Si kusta, yang dulu begitu ingin dunia berhenti memandangnya, kini menatap lelaki itu dengan jijik.
“Aku punya banyak tanggungan,” katanya. “Aku tak bisa memberi penghargaan apa-apa.” Musafir itu menatap lama. “Sepertinya aku mengenalmu.bukankah dulu kau sepertiku?” Saudagar itu tertawa hambar. “Tidak. Aku selalu seperti ini. Kekayaanku warisan dari leluhurku.”

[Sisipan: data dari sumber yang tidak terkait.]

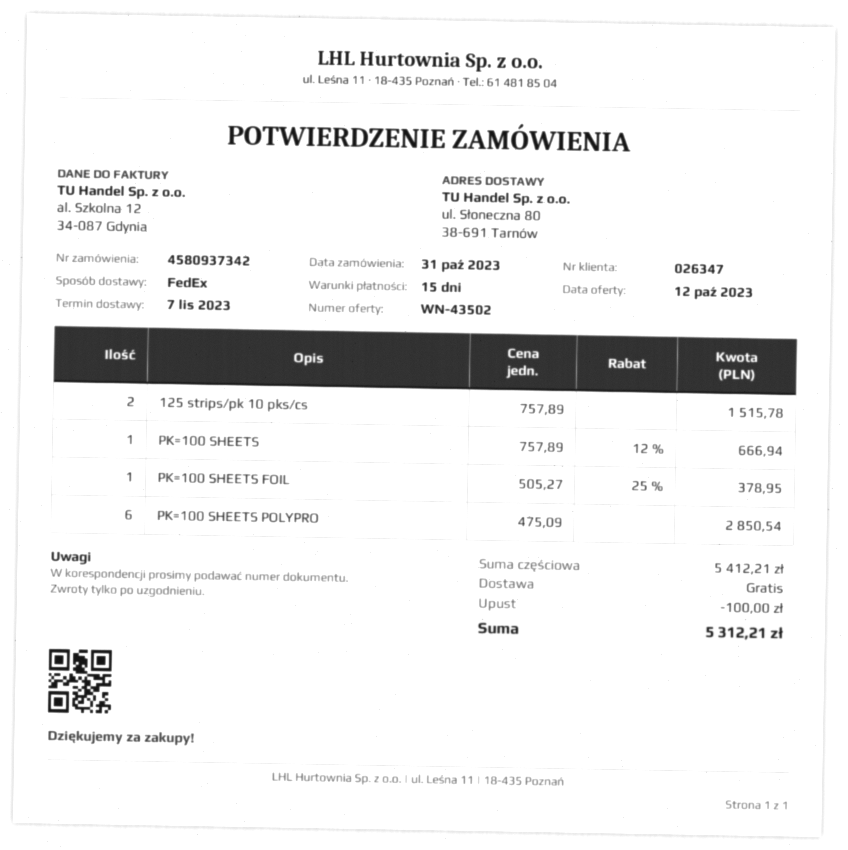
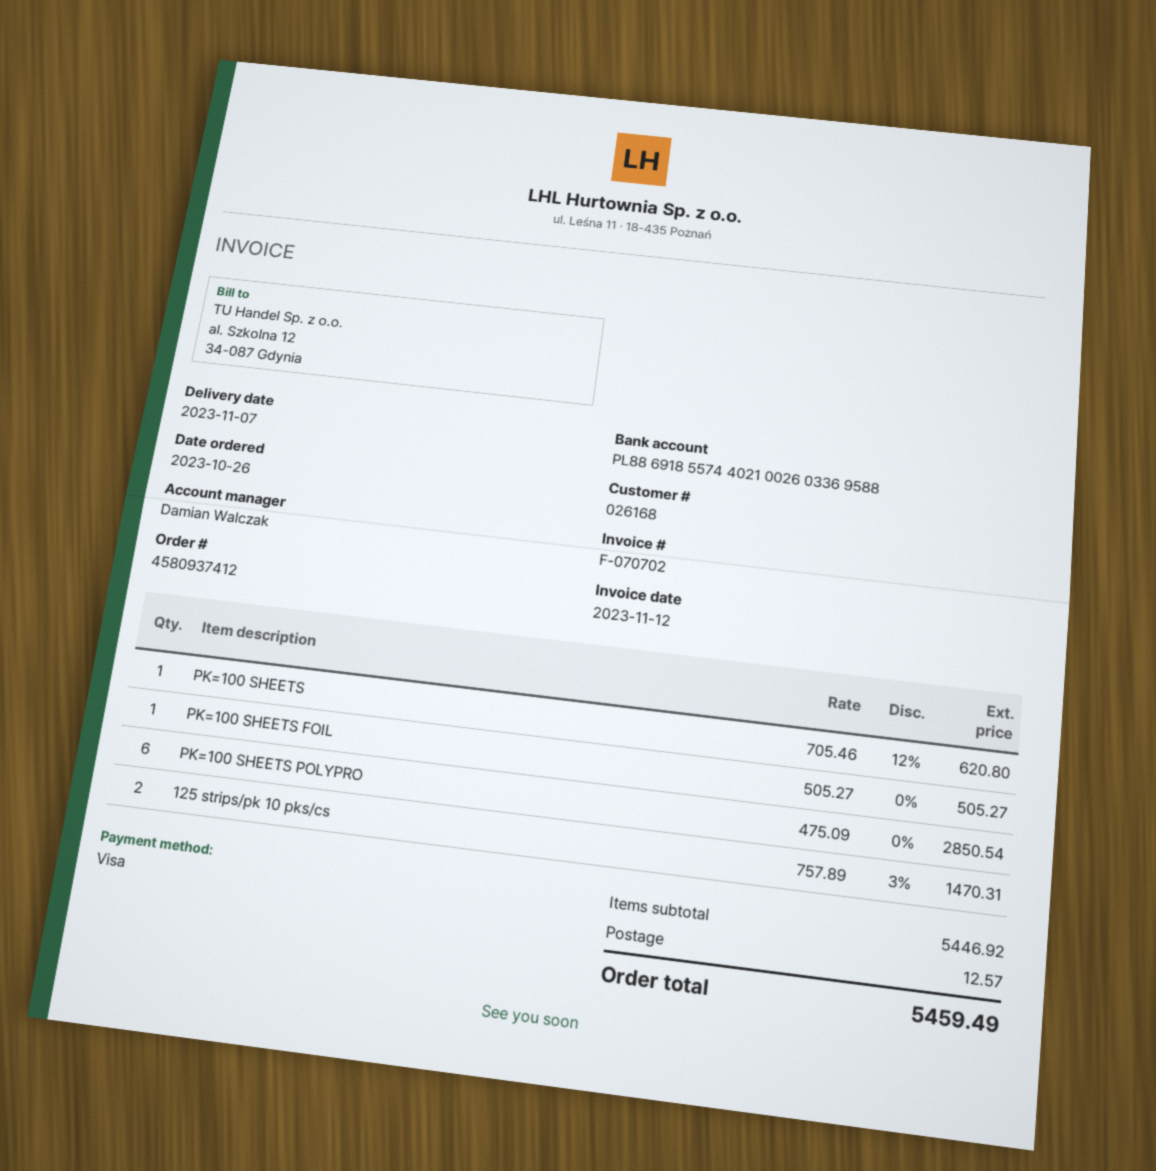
order number: 4580937342 -> 4580937412
order date: 2023-10-31 -> 2023-10-26
customer number: 026347 -> 026168
125 strips/pk 10 pks/cs: 2 x 757.89 = 1515.78 -> 2 x 757.89 - 3% = 1470.31
PK=100 SHEETS: 1 x 757.89 - 12% = 666.94 -> 1 x 705.46 - 12% = 620.80
PK=100 SHEETS FOIL: 1 x 505.27 - 25% = 378.95 -> 1 x 505.27 = 505.27
subtotal: 5412.21 -> 5446.92
discount: 100.00 -> none
shipping: 0.00 -> 12.57
total: 5312.21 -> 5459.49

Musafir itu tersenyum tipis. “Kalau kau berbohong, semoga Tuhan mengembalikanmu seperti dulu.” Lalu dia pergi. Ia kemudian bertanya si botak dalam rupa lelaki yang mengilap, botak seperti telur yang mengupas licin. “Aku pengelana miskin,” katanya. “Maukah kau memberiku seekor sapi?” Si botak menggeleng. “Aku bekerja keras untuk ini semua. Aku tidak bisa memberi begitu saja.” “bukankah dulu kau sepertiku?” “Omong kosong. Aku selalu seperti ini!”
Musafir itu tersenyum. “Kalau kau berbohong, semoga Tuhan mengembalikanmu seperti dulu.” Lalu dia pergi. Terakhir, ia menjelajahi si buta dalam rupa lelaki yang matanya kosong seperti sumur yang mengering, tak bisa melihat dunia. “Aku seorang musafir,” katanya. “Dapatkah kau memberiku seekor kambing?”
Si buta menatap lelaki itu. Sejenak dia ragu, tapi kemudian dia tersenyum. “Ambillah sesukamu,” katanya. “Aku dulu buta dan miskin, tapi Tuhan memberiku penglihatan dan harta. Aku tak pantas menerima seseorang yang membutuhkan.”
Musafir itu, yang sejak tadi hanya tersenyum tipis, kali ini benar-benar tersenyum. “Simpan hartamu,” katanya, “karena Tuhan telah meridhaimu.” Lalu dia pergi.
Tiga Takdir yang Kembali
Tak lama setelah itu, si kusta mulai merasa ada yang aneh dengan tubuhnya. Kulitnya, yang dulu sehalus porselen, perlahan kembali retak, pecah, lalu mengelupas seperti cat dinding yang mengering. Bau busuk yang dulu hilang kini kembali, lebih menyengat dari sebelumnya. Ia mendengar desas-desus bahwa para pelayannya mulai menutup hidung saat berada di dekatnya.
Si botak pun mengalami nasib serupa. Rambutnya, yang dulu tumbuh tebal, satu per satu rontok seperti daun kering ditiup angin. Dalam hitungan hari, kepalanya kembali licin seperti batu kali—tapi kali ini ada luka-luka kecil yang terasa perih setiap disentuh.
Dan lebih buruk lagi dari semuanya, kawanan unta, sapi, dan seluruh harta mereka mulai hilang. Entah karena penyakit, pencurian, atau kebangkrutan, mereka kembali menjadi orang yang tak punya apa-apa, kecuali nasib buruk yang dulu pernah melekat pada mereka.
Apa gunanya?
Ia tetap kaya, tetap bisa melihat, tetap hidup dalam berkah yang tak diambil darinya.
Karena ada yang meminta kepada Tuhan untuk mengangkat derajatnya, lalu lupa bagaimana rasanya menurunkan. Ada yang menangis meminta dunia, lalu setelah mendapatkannya, berpura-pura tak pernah menangis.
Tapi ada pula yang ingat, bahwa apa pun yang diberikan bisa diambil kembali—kecuali hati yang bersyukur.